The preferred options will impose compliance costs on ‘stablecoin’ issuers as well as providers of services related to crypto-assets that currently fall outside EU financial regulation. The application of the envisaged new regime for currently unregulated crypto-assets service provider is expected to give rise to one-off compliance costs between €2.8 – 16.5 million and on-going compliance costs between €2.2 – 24 million, depending on the number of entities seeking an authorisation. Legal clarifications and the launch of the pilot regime for security tokens will imply only small compliance costs for trading venues opting to list these tokens. The authorisation and ongoing compliance costs for new DLT market infrastructure operators is expected to lie in a similar range as for MiFID II-authorised multilateral trading facilities. Additional costs falling on issuers of global stablecoins could not be estimated given that no such tokens exist in the market today. Issuers of crypto-assets that are outside the current regulatory perimeter will have to publish an information document. The overall costs (including legal fees) are estimated to range between €35.000 – 75.000 per issuance, including potential legal and other costs.

How will businesses, SMEs and micro-enterprises be affected?

The preferred options should have an overall positive impact on SMEs. They should increase non-bank funding sources for SMEs, through the development of initial coin offerings (ICOs) and securities token offerings (STOs). ICOs can offer an opportunity for start-ups to raise substantial amounts of funding at an early stage of development, with potential cost savings compared to IPOs., The funding costs of crypto-assets under the regime should be 20-40% lower than those of initial public offerings of similar size. The preferred option would also impose some compliance costs on SME issuer of crypto-assets that can be estimated at around €35,000 per issuance.

Will there be significant impacts on national budgets and administrations?

The preferred options would impose some supervisory costs on National Competent Authorities (NCAs) of Member States. This supervision of crypto-asset issuers and service providers subject to the new requirements would entail one-off costs estimated at around €140,000 and ongoing costs estimated to range between 350,000 and 500,000 per year. The new DLT market infrastructure would also impose costs on NCAs estimated at between €150,000 and 250,000 per year. The costs involved for the supervision of ‘stablecoin’ issuers are difficult to estimate at this stage, as they will depend on the business models at stake. The fees levied on supervised entities by the NCAs will partially offset these costs.

Will there be other significant impacts? 

The preferred options would foster EU competitiveness, by enabling new market entrants to develop DLT-based market infrastructures for the trading and/or settlement of security tokens competing with the legacy infrastructures in the medium to long term. The pilot regime on DLT market infrastructure will also allow EU market participants to compete with entities established in third countries that have put in place favourable regime for the take-up of DLT. The preferred option should limit the negative impact on the environment. The traditional financial sector mainly use permission-based DLT that consume less energy.
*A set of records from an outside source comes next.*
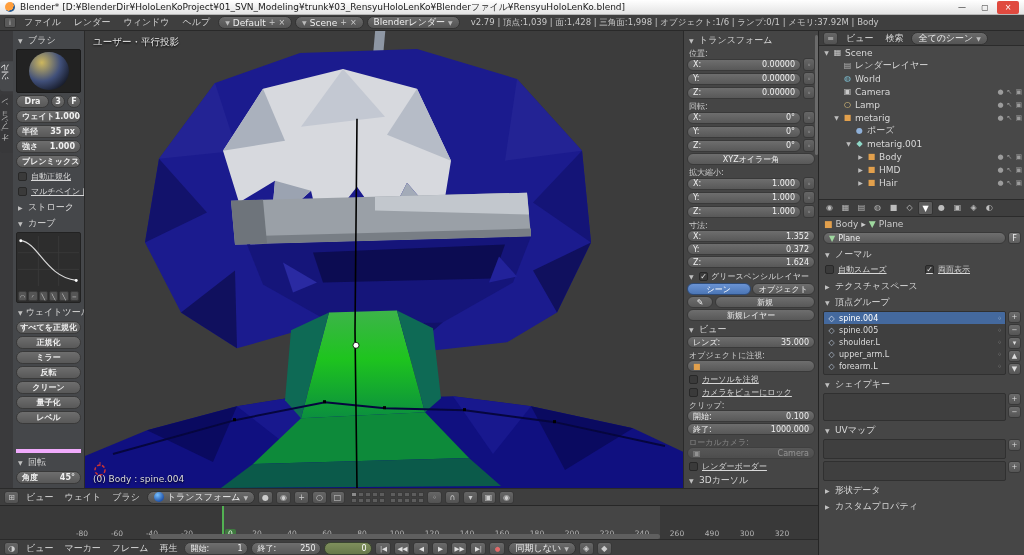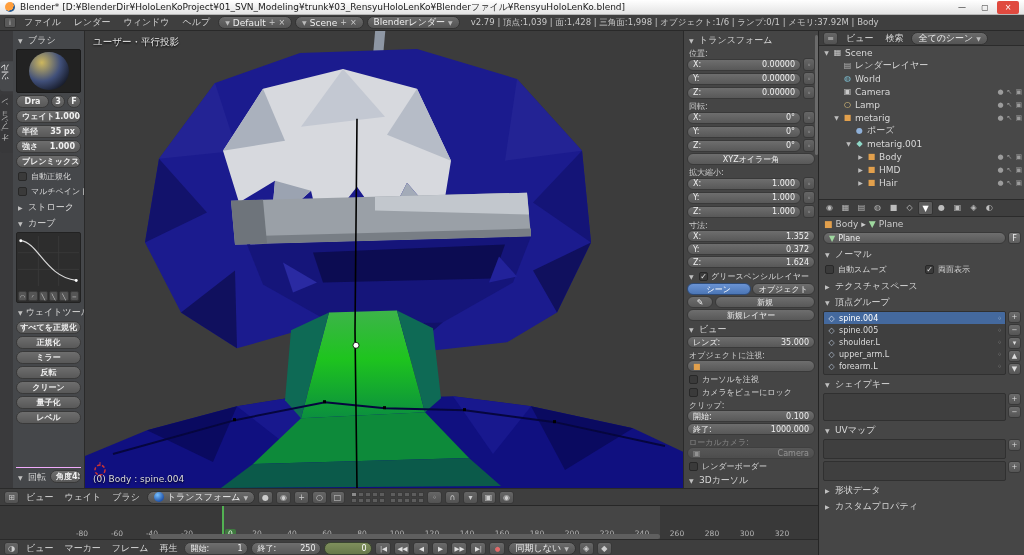"自動正規化" .check { text-decoration: none -> underline }
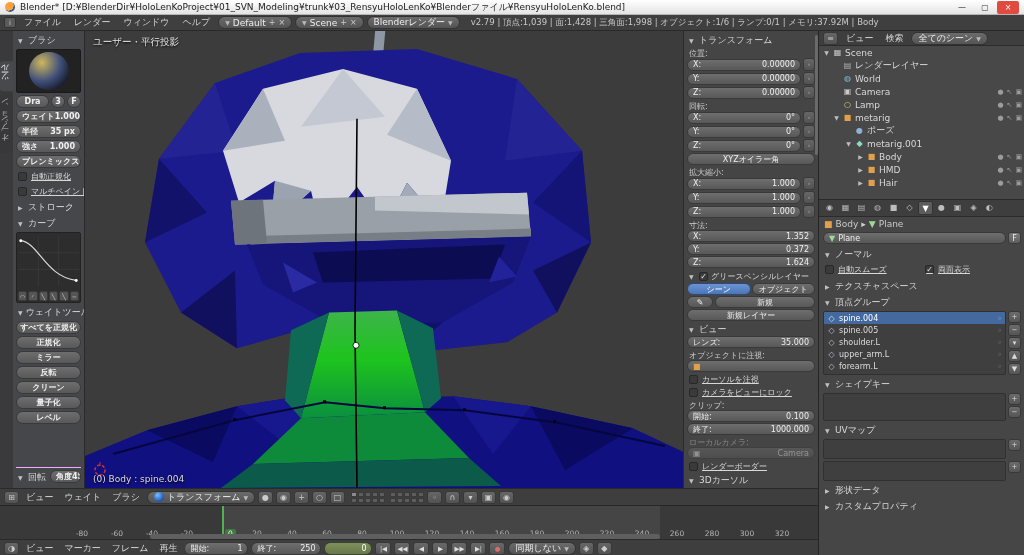"回転" .redo { border-top: 1px solid #f0abfc -> 4px solid #f0abfc; flex-direction: row -> column }
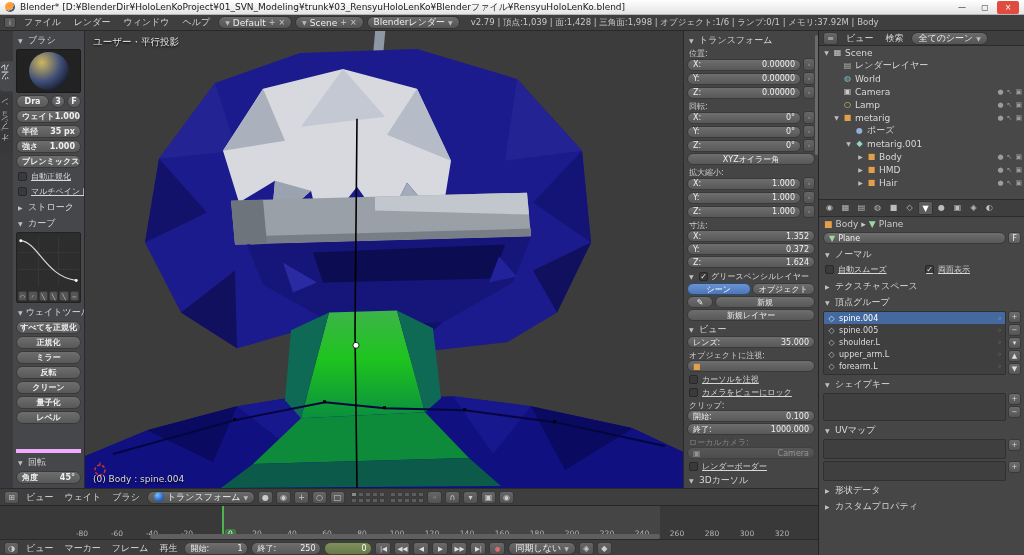"280" span.tl-tick { text: 280 -> 490 }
Furthermore, some permissionless DLT used for some crypto-asset issuances are planning to shift to different consensus mechanisms (that allow for the validation of transaction on DLT) that require substantially less energy.

D. Follow up

When will the policy be reviewed?

The Commission will monitor the impact of the preferred option and will evaluate whether they are effective in achieving the stated objectives (enhancing legal certainty, ensuring consumer protection, market integrity, financial stability and supporting innovation) on the basis of a list of precise indicators.

(1)  DLT is a means of saving information through distributed ledger, i.e. a repeated digital copy of data available at multiple locations. DLT is built upon a cryptographic system: public keys, which are publicly known and essential for identification and private keys, which are kept secret and are used for authentication and encryption.